Present to the examiner:


This patient has a (symmetrical/assymetrical) spastic paraparesis as evidenced by:


Increased tone bilaterally

Pyramidal weakness bilaterally

Increased reflexes

Upgoing plantars and clonus

Spastic scissoring gait


With regards to aetiology:


  1. There was (no) sensory level to suggest cord compression/cord infarction/transverse myelitis
  2. There was (no) dorsal column sensory loss to suggest demyelination/Friedreich’s ataxia/subacute combined degeneration of the cord/taboparesis/cervical myelopathy
  3. There were (no) cerebellar signs to suggest demyelination/Friedreich’s ataxia
  4. There was (no) INO/RAPD to suggest demyelination
  5. There were (no) fasciculations/small hand muscle wasting to suggest motor neuron disease or cervical myelopathy
  6. There were (no) upper motor neuron signs in the upper limbs to suggest cervical myelopathy or bilateral strokes


To complete my examination I would like to:


  • Perform a PR (anal tone, saddle anaesthesia)
  • Examine upper limbs (if not already done) and cranial nerves in full as well as speech and fundoscopy
  • Take a history of back pain, bladder and bowel disturbance, visual problems



Top causes of spastic paraparesis:


  1. Demyelination (multiple sclerosis)
  2. Cord compression
  3. Trauma
  4. Anterior horn cell disease (motor neuron disease)
  5. Cerebral palsy


Spastic paraparesis and sensory level:


  1. Cord compression (due to disc disease/tumour/trauma/infection such as epidural abscess, spinal TB/vascular problem such as haematoma or epidural haemorrhage)
  2. Cord infarction
  3. Transverse myelitis (due to infection, autoimmune, paraneoplastic, sarcoid, neuromyelitis optica)


Spastic paraparesis and dorsal column loss (joint position sense and vibration):


  1. Demyelination (Multiple sclerosis)
  2. Friedreich’s ataxia
  3. Subacute combined degeneration of the cord
  4. Syphilis
  5. Parasagittal meningioma
  6. Cervical myelopathy


Spastic paraparesis and spinothalamic loss (pain and temperature):


  1. Syringomyelia
  2. Anterior spinal artery infarction


Spastic paraparesis and cerebellar signs:


  1. Demyelination (Multiple sclerosis)
  2. Friedreich’s ataxia
  3. Spinocerebellar ataxia
  4. Arnold Chiari Malformation
  5. Syringomyelia


Spastic paraparesis and small hand muscle wasting:


  1. Cervical myelopathy (C5-T1)
  2. Anterior horn cell disease (motor neuron disease)
  3. Syringomyelia


Spastic paraparesis and UMN signs in upper limbs:


  1. Cervical myelopathy (above C5)
  2. Bilateral strokes


Spastic paraparesis and absent ankle jerk:


  1. Motor neuron disease
  2. Friedreich’s ataxia
  3. Subacute combined degeneration of the cord
  4. Syphilis
  5. Cervical myelopathy and peripheral neuropathy of any cause
  6. Conus medullaris


Other causes of spastic paraparesis include:


  1. Hereditary spastic paraparesis
  2. Tropical spastic paraparesis secondary to HTLV-1
  3. Cerebral palsy


Investigations (guided by history and examination):


MRI brain and spine (demyelination, trauma, cord compression)

Visual evoked potentials (if suspect demyelination)

Lumbar puncture (if suspect demyelination)

Bloods: FBC, U+E, LFT, bone profile, CRP, HIV, syphilis, HTLV-1, serum ACE, ESR, ANA, ANCA, antiphospholipid antibodies, immunoglobulins, AQP4 antibodies (NMO), paraneoplastic screen and serum electrophoresis, B12 (SACD of the cord)

Nerve conduction studies and EMG


Management: depends on the underlying cause.
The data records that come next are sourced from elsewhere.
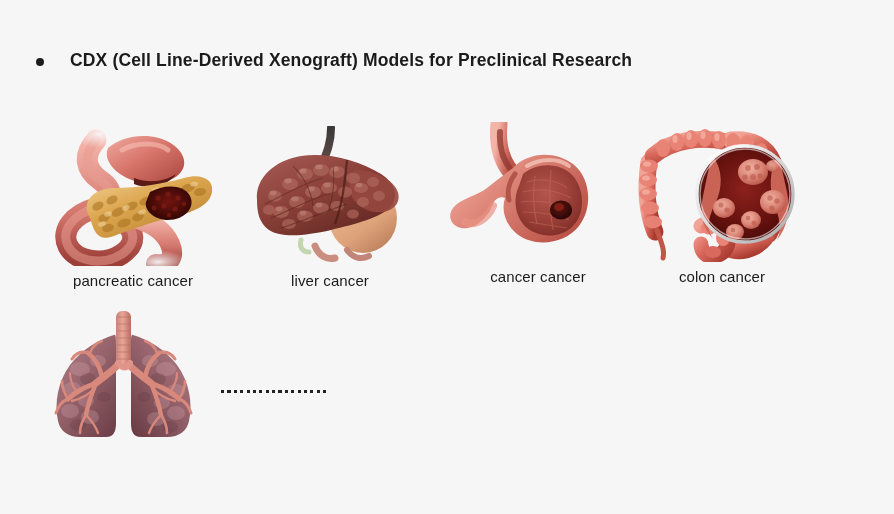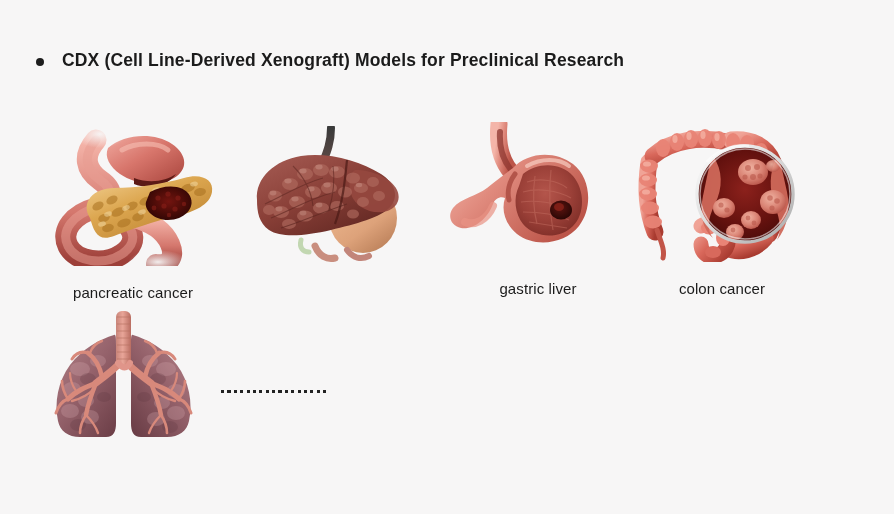--- a/index.html
+++ b/index.html
@@ -27,7 +27,7 @@
     top: 50px;
     display: flex;
     align-items: center;
-    gap: 18px;
+    gap: 26px;
   }
   .bullet {
     width: 8px;

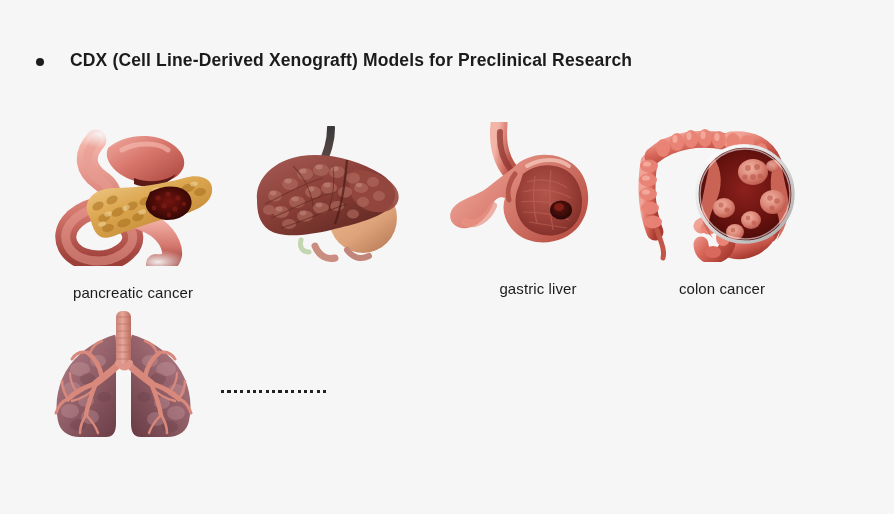--- a/index.html
+++ b/index.html
@@ -58,7 +58,7 @@
   .card .caption {
     font-size: 15px;
     color: #1b1b1b;
-    margin-top: 18px;
+    margin-top: 6px;
     white-space: nowrap;
     letter-spacing: 0.1px;
   }

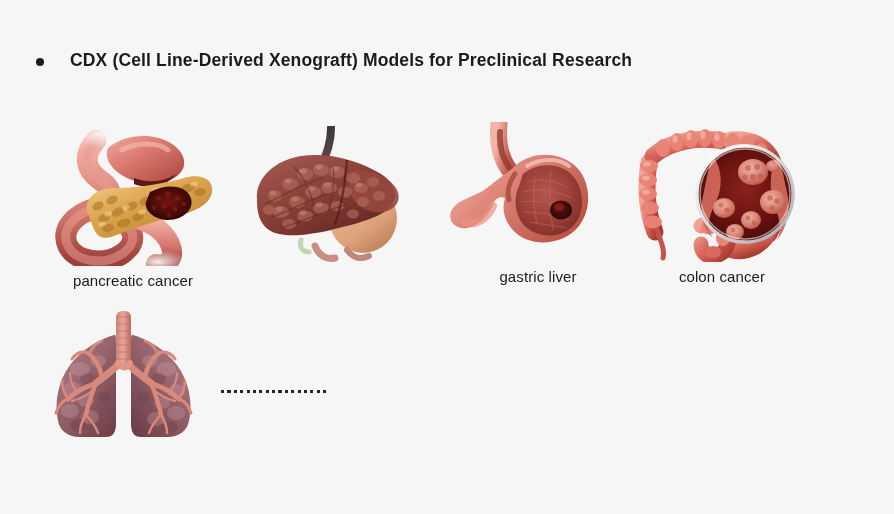--- a/index.html
+++ b/index.html
@@ -266,6 +266,7 @@
 
       <path d="M112 34 C 110 54, 108 76, 100 98" fill="none" stroke="#4a1a16" stroke-width="2.2" opacity="0.7"></path>
     </svg>
+    <div class="caption">liver cancer</div>
   </div>
 
   <div class="card" id="card-2">

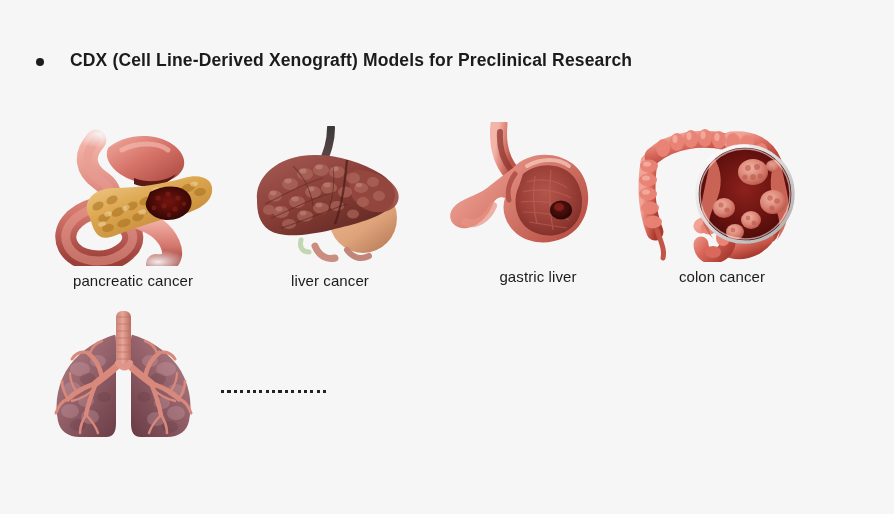--- a/index.html
+++ b/index.html
@@ -318,7 +318,7 @@
 
       <path d="M84 44 C 98 36, 116 36, 126 44" fill="none" stroke="#f8cdc2" stroke-width="4" stroke-linecap="round" opacity="0.7"></path>
     </svg>
-    <div class="caption">gastric liver</div>
+    <div class="caption">cancer cancer</div>
   </div>
 
   <div class="card" id="card-3">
For example if it is an acute presentation, arrange an urgent MRI spine and liaise with neurosurgery team if evidence of cord compression.



Multiple Sclerosis


This is a progressive demyelinating disease of the central nervous system (brain and spinal cord)

CNS inflammation is disseminated in time and place

Involvement of spinal cord, cerebellum, brainstem, optic nerve

*does not affect peripheral nerves*

Visual evoked potentials are reduced (slow conduction in optic nerve)

CSF: increased protein, increased lymphocytes, unmatched oligoclonal bands

MRI: active inflammation, hyperintense on T2 (periventricular white matter lesions, corpus callosum, brainstem, cerebellar, spinal cord, optic nerve)

Management: MDT approach, high dose iv steroid acutely, symptom management eg. antispasmodics, disease modifying therapies



Written by Dr Sarah Kennedy


Resources used to write this document are listed in the references section of this webpage.